* [Exercise materials]:
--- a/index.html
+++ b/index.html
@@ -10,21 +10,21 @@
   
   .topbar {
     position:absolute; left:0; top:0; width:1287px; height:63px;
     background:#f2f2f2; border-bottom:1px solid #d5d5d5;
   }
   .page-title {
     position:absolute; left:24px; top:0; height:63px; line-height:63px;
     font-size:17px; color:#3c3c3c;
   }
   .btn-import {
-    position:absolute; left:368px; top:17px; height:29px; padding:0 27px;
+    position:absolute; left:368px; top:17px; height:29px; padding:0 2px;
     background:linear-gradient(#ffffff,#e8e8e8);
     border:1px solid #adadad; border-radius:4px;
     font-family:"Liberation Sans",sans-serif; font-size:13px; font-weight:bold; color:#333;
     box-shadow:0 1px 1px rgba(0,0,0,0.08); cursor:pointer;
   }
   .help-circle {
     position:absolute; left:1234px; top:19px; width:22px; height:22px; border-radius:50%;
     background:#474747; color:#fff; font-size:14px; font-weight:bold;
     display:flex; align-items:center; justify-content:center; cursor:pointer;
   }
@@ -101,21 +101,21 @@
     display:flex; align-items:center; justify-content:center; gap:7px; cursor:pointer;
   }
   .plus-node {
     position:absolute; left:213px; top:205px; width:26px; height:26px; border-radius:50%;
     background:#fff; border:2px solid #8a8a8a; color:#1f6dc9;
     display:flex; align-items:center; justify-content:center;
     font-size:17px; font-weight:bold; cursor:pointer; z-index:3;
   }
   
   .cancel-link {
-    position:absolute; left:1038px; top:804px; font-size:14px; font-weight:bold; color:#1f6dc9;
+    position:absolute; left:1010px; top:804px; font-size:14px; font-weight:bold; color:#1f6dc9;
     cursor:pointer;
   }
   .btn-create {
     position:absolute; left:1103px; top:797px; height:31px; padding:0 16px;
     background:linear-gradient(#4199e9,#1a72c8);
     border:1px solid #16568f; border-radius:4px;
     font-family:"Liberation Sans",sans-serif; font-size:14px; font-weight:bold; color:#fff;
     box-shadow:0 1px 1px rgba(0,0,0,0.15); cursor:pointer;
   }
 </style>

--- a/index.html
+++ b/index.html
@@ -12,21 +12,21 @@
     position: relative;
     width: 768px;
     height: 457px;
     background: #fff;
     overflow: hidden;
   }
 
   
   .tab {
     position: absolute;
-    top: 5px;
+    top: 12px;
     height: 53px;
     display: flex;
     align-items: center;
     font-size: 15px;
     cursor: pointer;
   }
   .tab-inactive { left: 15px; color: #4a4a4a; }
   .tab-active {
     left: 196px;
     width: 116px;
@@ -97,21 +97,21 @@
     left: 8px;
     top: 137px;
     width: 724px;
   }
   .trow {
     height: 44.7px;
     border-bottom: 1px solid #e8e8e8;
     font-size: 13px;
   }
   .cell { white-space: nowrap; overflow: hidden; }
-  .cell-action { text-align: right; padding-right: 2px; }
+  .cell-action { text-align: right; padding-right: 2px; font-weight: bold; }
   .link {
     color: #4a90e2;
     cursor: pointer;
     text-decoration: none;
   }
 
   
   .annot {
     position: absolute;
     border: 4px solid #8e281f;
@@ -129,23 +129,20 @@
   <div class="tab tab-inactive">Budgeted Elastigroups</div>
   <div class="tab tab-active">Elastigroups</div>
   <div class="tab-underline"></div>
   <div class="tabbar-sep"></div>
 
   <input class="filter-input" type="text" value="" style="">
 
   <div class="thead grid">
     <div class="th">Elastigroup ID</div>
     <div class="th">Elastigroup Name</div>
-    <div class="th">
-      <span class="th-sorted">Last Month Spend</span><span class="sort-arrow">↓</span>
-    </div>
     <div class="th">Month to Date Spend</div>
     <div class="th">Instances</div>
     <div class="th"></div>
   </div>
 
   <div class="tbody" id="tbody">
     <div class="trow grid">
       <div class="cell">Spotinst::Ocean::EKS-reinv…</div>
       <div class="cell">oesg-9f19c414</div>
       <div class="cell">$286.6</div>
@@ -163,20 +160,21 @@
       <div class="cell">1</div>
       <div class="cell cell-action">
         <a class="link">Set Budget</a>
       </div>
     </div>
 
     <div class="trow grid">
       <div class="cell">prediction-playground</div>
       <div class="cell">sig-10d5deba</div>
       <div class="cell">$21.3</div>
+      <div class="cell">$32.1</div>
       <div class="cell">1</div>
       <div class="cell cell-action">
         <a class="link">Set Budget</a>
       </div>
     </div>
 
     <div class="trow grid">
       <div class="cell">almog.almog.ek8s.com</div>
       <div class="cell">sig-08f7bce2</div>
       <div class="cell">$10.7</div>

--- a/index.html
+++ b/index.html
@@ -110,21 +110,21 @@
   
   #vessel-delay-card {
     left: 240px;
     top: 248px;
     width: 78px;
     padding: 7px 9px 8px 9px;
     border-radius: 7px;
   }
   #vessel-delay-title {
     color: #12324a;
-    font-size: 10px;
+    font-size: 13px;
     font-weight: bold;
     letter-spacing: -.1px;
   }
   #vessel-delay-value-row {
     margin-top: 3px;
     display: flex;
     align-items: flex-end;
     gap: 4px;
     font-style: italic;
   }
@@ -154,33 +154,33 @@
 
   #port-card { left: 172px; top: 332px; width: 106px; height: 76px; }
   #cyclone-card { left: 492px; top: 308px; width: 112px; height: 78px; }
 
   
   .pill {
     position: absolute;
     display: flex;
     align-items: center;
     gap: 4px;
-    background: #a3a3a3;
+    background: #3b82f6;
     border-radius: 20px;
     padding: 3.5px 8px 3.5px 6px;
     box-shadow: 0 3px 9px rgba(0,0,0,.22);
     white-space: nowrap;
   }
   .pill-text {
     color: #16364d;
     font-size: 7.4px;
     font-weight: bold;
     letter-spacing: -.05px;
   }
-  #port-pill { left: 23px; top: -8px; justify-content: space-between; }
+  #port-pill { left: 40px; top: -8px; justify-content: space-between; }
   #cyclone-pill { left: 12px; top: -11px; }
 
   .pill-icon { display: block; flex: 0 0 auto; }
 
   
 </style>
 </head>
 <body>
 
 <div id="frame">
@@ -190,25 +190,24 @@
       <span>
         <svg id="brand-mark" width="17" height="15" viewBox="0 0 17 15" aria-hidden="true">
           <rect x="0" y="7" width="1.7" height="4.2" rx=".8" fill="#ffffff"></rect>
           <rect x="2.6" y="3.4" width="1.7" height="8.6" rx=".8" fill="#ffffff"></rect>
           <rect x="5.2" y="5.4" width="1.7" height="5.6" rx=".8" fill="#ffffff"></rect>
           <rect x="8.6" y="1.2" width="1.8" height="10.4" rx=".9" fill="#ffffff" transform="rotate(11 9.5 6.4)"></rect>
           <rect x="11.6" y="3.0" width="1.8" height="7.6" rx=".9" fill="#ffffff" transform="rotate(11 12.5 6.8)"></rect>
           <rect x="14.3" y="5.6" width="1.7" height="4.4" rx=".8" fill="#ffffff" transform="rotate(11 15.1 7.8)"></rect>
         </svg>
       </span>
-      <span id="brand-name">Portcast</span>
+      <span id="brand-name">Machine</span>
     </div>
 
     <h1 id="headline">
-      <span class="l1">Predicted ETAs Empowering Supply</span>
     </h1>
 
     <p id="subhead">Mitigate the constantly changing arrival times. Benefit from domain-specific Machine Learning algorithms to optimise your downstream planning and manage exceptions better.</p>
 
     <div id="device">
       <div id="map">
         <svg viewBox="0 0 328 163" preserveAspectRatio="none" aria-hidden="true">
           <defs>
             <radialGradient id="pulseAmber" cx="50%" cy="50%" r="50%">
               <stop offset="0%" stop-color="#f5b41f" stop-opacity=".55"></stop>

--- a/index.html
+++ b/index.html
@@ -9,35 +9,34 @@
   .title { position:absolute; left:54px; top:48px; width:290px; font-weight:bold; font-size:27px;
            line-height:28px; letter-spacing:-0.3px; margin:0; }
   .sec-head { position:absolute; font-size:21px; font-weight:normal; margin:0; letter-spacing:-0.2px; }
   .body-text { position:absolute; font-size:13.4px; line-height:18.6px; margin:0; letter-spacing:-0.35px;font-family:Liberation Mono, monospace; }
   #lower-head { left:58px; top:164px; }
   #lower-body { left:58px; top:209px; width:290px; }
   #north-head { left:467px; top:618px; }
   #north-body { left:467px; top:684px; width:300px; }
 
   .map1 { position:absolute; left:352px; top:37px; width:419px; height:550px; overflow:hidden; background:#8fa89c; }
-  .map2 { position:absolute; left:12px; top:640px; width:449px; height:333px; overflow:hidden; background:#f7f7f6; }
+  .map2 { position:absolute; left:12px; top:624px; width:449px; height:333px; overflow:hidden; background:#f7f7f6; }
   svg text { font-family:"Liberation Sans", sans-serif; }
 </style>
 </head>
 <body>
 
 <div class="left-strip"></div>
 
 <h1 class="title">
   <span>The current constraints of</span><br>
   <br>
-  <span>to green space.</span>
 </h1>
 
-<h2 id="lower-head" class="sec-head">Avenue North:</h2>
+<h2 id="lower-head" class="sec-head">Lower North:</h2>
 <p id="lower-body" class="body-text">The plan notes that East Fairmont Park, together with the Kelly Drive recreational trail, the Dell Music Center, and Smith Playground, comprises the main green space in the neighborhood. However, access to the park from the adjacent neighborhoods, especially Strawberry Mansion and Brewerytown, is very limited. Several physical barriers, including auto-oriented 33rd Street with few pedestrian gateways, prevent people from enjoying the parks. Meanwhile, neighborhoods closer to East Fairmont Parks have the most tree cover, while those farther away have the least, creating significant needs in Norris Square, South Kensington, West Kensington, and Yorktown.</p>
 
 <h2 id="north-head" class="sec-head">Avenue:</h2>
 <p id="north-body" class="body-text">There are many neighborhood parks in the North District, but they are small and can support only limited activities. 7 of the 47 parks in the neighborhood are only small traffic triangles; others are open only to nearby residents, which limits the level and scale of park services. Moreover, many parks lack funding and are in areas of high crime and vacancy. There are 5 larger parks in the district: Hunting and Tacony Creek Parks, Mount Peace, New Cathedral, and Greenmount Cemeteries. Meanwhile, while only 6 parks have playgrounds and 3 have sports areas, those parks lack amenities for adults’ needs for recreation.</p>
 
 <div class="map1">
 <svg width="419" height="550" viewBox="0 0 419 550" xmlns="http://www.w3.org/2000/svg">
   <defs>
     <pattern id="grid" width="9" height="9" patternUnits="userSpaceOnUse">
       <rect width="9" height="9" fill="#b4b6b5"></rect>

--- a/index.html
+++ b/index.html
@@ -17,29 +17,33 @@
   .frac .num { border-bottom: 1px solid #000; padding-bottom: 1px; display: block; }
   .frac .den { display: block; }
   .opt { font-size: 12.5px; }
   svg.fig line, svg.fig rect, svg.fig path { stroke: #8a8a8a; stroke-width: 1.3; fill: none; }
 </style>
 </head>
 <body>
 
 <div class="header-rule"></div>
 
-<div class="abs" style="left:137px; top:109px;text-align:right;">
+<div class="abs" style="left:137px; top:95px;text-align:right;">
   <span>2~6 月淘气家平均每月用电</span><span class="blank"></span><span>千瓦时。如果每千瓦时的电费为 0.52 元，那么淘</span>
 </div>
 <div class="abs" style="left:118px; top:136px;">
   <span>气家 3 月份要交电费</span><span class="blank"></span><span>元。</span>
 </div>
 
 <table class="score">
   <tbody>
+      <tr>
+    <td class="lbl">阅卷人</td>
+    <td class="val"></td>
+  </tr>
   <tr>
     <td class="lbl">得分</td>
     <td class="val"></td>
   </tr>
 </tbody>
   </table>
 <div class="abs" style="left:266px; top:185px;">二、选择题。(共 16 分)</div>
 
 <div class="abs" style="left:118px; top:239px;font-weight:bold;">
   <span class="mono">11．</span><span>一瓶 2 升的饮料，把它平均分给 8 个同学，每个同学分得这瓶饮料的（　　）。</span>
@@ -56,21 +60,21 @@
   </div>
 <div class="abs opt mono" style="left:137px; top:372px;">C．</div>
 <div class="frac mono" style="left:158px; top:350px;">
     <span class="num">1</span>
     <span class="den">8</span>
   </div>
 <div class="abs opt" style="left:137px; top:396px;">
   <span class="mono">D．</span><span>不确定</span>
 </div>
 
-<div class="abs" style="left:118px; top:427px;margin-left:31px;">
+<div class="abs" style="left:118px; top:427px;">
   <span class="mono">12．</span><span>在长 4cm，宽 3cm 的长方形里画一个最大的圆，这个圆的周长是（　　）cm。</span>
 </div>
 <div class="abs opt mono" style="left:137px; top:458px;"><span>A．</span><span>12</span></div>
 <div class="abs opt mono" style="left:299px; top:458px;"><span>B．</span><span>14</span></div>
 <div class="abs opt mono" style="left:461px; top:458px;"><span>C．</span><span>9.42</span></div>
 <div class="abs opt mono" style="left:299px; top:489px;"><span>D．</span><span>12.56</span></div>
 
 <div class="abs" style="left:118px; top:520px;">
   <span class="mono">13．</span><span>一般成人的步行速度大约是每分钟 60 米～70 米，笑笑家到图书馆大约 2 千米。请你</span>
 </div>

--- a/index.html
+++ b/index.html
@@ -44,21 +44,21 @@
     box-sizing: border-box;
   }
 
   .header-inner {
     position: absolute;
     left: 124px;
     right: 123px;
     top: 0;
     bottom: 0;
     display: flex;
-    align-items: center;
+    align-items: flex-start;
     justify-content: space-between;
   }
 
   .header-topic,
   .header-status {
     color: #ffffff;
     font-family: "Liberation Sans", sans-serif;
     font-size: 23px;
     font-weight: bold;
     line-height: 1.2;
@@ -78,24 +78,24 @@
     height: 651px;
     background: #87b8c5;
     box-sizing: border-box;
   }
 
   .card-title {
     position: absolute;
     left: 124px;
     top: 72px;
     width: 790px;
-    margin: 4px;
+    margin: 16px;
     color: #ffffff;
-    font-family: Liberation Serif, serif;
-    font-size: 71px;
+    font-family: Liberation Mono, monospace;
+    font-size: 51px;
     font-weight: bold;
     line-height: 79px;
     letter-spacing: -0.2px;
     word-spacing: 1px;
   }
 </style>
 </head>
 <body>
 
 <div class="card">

* [Assigned task]: Going down from the first line of the entries above, restate each line word for word until the line holding "height:29px; padding:0 27px;" is done.

* [Task response]:
--- a/index.html
+++ b/index.html
@@ -10,21 +10,21 @@
   
   .topbar {
     position:absolute; left:0; top:0; width:1287px; height:63px;
     background:#f2f2f2; border-bottom:1px solid #d5d5d5;
   }
   .page-title {
     position:absolute; left:24px; top:0; height:63px; line-height:63px;
     font-size:17px; color:#3c3c3c;
   }
   .btn-import {
-    position:absolute; left:368px; top:17px; height:29px; padding:0 27px;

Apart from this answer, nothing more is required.